Total 1010494 (delta 405506), reused 0 (delta 0)
To https://github.com/mdoering/backbone.git

After those files were added to the index committing a simple change to the main README file took 15 minutes to commit. Although I like the general idea and the pretty user interface I fear GitHub, and even git itself, are not made to be a repository of millions of files and folders.

First GitHub impressions

Browsing taxa in GitHub is surprisingly responsive. The fungi genus Amanita contains 746 species, but it loads very quickly. In that regard GitHub is much nicer to use than the one on the new GBIF species pages which of course shows much more information. The rendered readme file is not ideal as it's at the very bottom of the page, but showing information to humans that way is nice - and markdown could also be parsed by machines quite easily if we adopt a simple format, for example for every property create a heading with that name and put the content into the following paragraph(s).

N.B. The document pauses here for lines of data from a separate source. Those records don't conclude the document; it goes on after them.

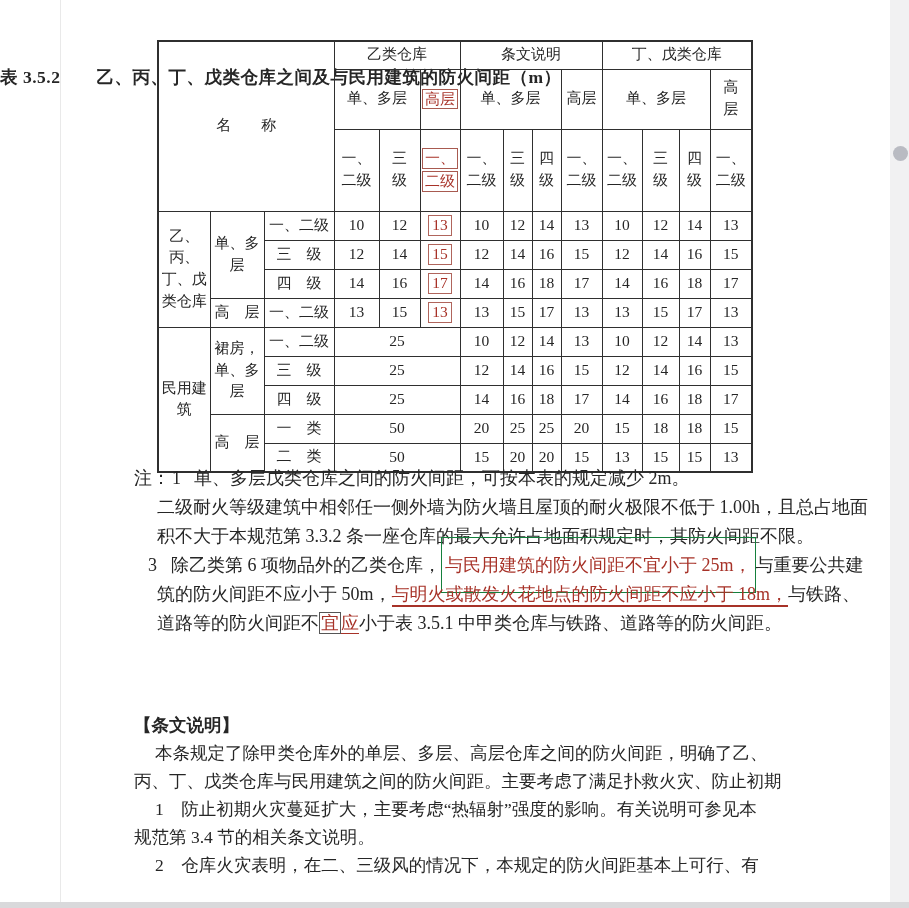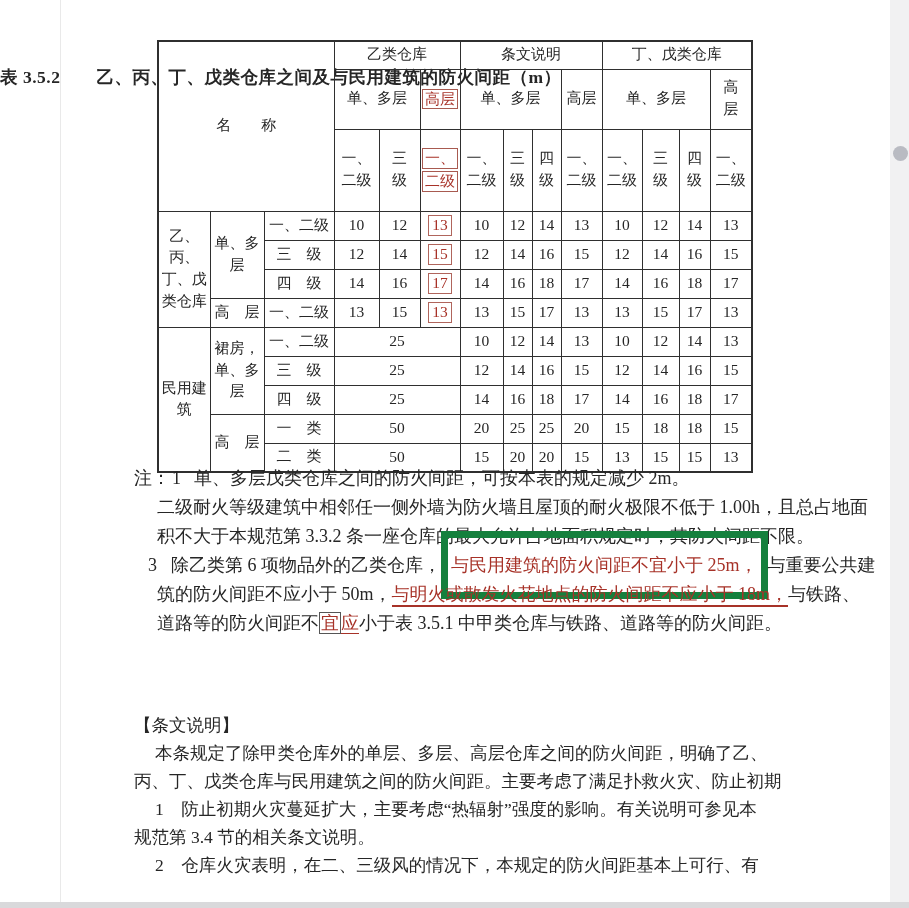--- a/index.html
+++ b/index.html
@@ -27,29 +27,29 @@
   .numbox{display:inline-block;border:1px solid #b0655c;color:#a73228;padding:0 3px;line-height:1.2;}
   .vwrap{display:inline-block;width:1.15em;word-break:break-all;}
 
   .notes{position:absolute;left:134px;top:464px;width:716px;font-size:18px;
     line-height:29px;white-space:nowrap;}
   .nline{height:29px;}
   .nlabel{margin-right:2px;}
   .nnum1{display:inline-block;margin-right:13px;}
   .nnum{display:inline-block;padding-left:14px;margin-right:14px;}
   .n-cont{padding-left:23px;}
-  .box-red{color:#a73228;border:7px solid #15803d;padding:17px 3px;}
+  .box-red{color:#a73228;border:1px solid #15803d;padding:17px 3px;}
   .ul-red{color:#a73228;border-bottom:2px solid #a73228;padding-bottom:1px;}
   .char-box{color:#a73228;border:1px solid #555;padding:0 1px;}
   .char-ul{color:#a73228;border-bottom:1.5px solid #a73228;}
 
   .commentary{position:absolute;left:134px;top:711px;width:716px;font-size:17.5px;
     line-height:28px;white-space:nowrap;}
   .cline{height:28px;}
-  .c-head{font-weight:normal;}
+  .c-head{font-weight:bold;}
   .c-indent{padding-left:21px;}
 </style>
 </head>
 <body>
 
 <div class="edge-line edge-left"></div>
 <div class="right-rail"></div>
 <div class="scroll-dot"></div>
 <div class="bottom-bar"></div>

The Amanita example also reveals a bug in the exporter class when dealing with synonyms (the Amanita readme contains the synonym information) and also with infraspecific taxa. For example Amanita muscaria contains some weird form information which is mapped erroneously to the species. This obviously should be fixed.

The GitHub browser sorts all files alphabetically. When mixing ranks (we skip intermediate unknown ranks in the backbone), for example see the Fungus kingdom, sorting by the rank first is desirable. We could enable this by naming the taxon folders accordingly, prefixing with an alphabetically correctly ordered rank.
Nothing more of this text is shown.